A Scalable Analytics Platform (ASAP)
The ASAP FP7 research project develops a dynamic open-source execution framework for scalable data analytics. The underlying idea is that no single execution model is suitable for all types of tasks, and no single data model (and store) is suitable for all types of data. Complex analytical tasks over multi-engine environments therefore require integrated profiling, modeling, planning and scheduling functions.
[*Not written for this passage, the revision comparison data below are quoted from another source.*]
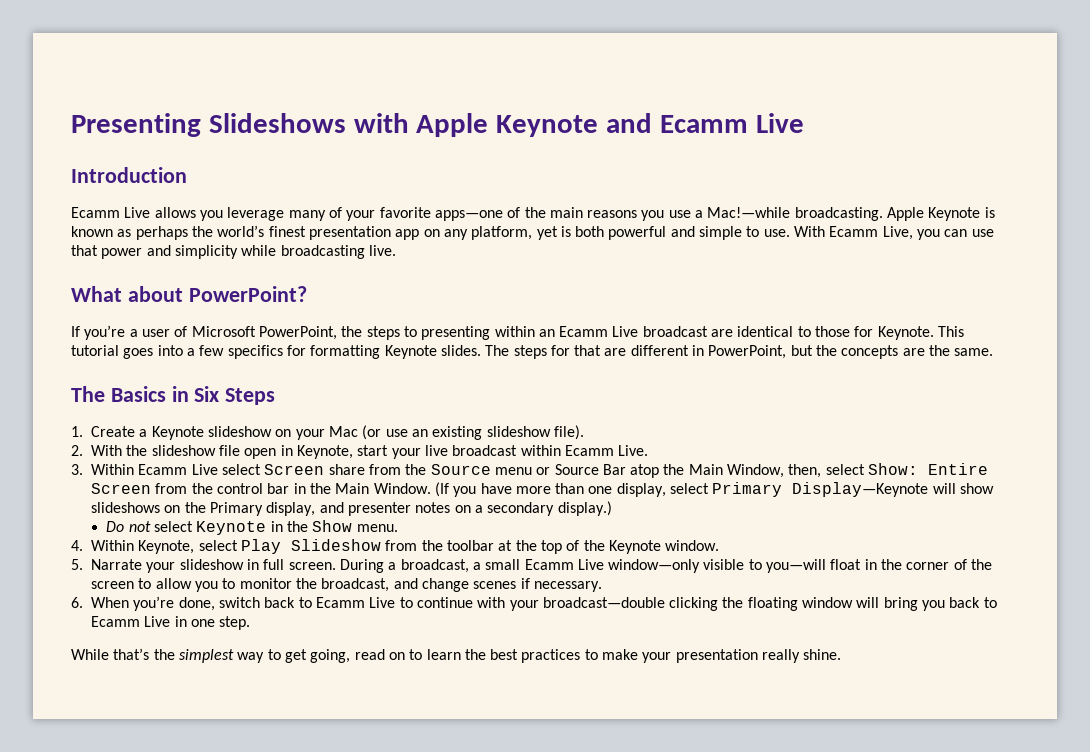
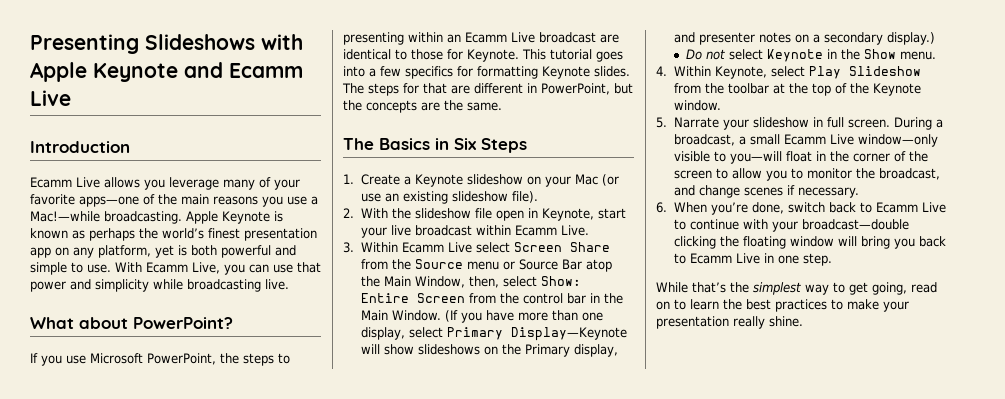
[84,325,188,340] you’re a user of -> [41,355,86,366] you use
[328,464,365,475] share -> [569,242,610,252] Share

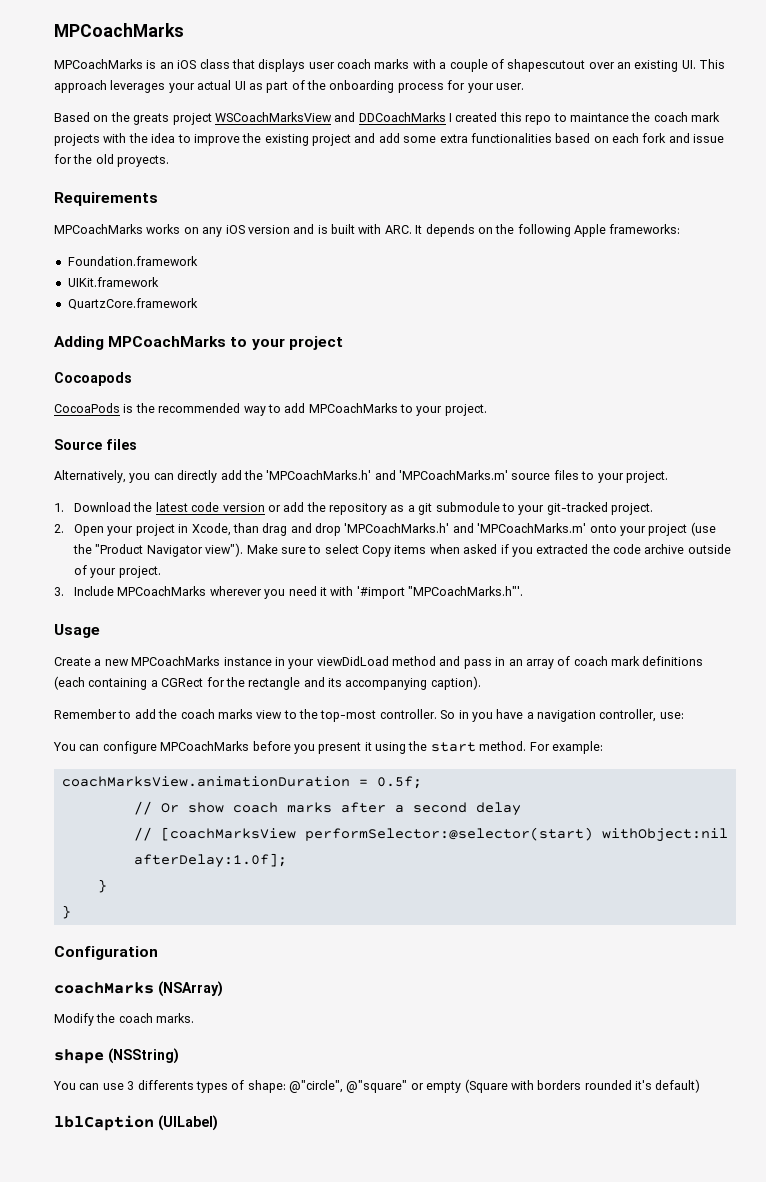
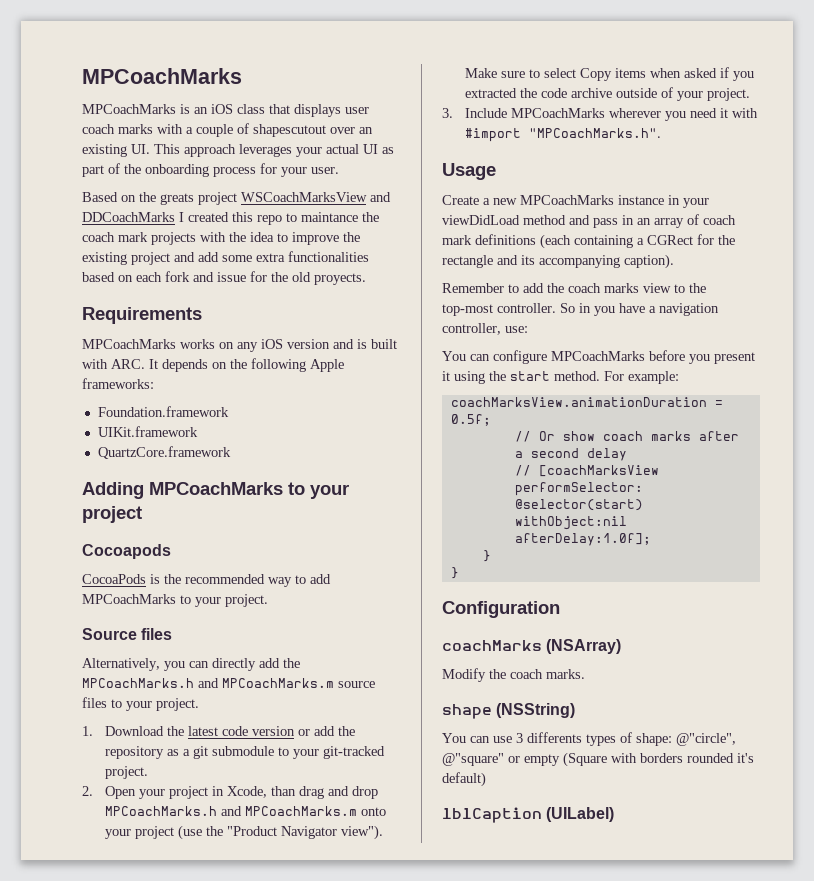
[266,470,508,480] 'MPCoachMarks.h' and 'MPCoachMarks.m' -> [82,678,334,688] MPCoachMarks.h and MPCoachMarks.m
[344,523,587,533] 'MPCoachMarks.h' and 'MPCoachMarks.m' -> [105,806,358,816] MPCoachMarks.h and MPCoachMarks.m
[356,586,524,599] '#import "MPCoachMarks.h"'. -> [465,128,662,142] #import "MPCoachMarks.h".

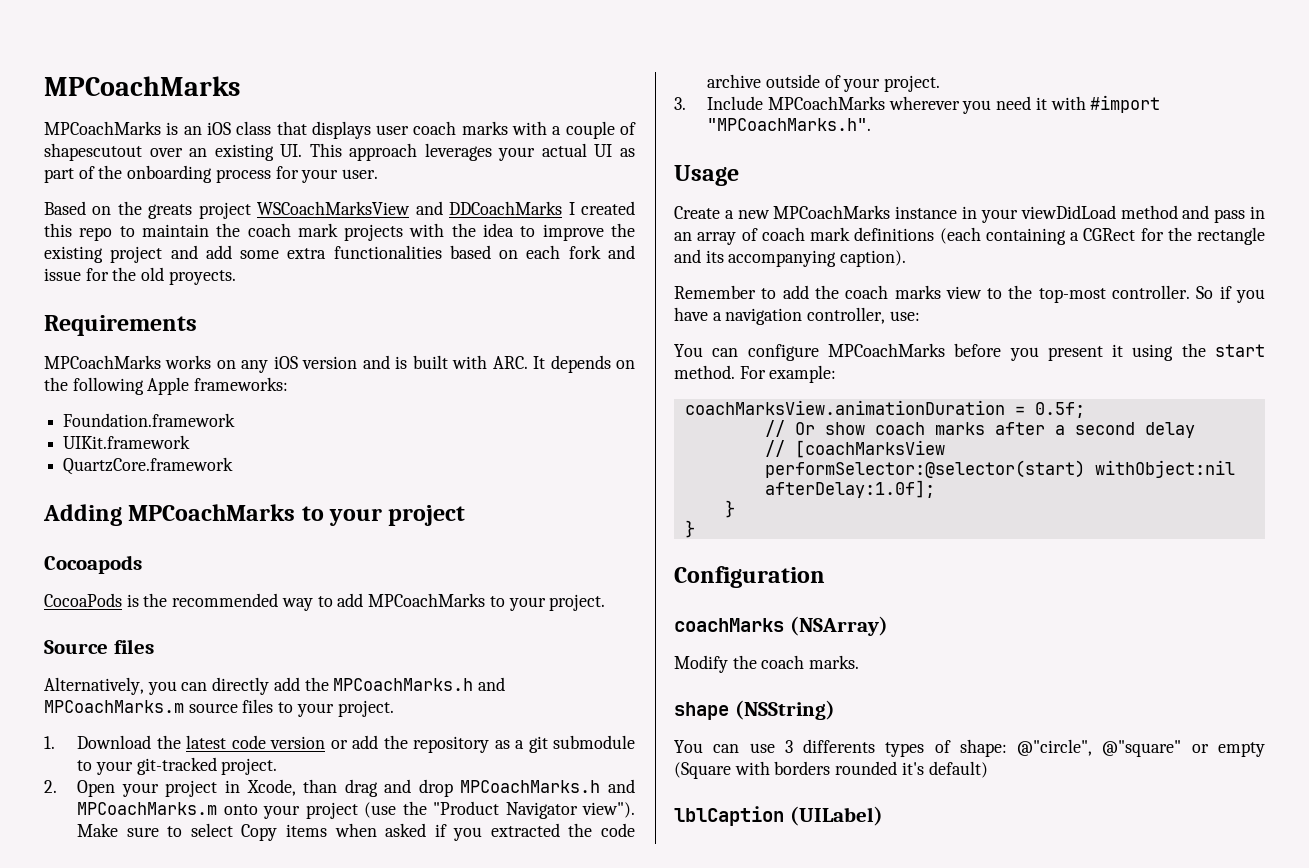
[301,212,358,222] maintance -> [141,224,209,237] maintain
[579,303,591,313] in -> [1219,286,1232,299] if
Addressing these challenges, ASAP pursues four main goals:
- A generic task-parallel programming model in conjunction with a runtime system for execution in the cloud. The runtime will incorporate and advance state-of-the-features including:
- irregular general-purpose computations,
- resource elasticity,
- synchronization, data-transfer, locality and scheduling abstraction,
- ability to handle large sets of irregularly distributed data, and
- A modeling framework that constantly evaluates the cost, quality and performance of available computational resources in order to decide on the most advantageous store, indexing and execution pattern.
- A unique adaptation methodology that will enable analytics experts to amend submitted tasks in later processing stages.
- A real-time visualization engine to show the results of the initiated tasks and queries in an intuitive manner – building on the dashboard of the Media Watch on Climate Change and the faceted search developed for the Climate Resilience Toolkit.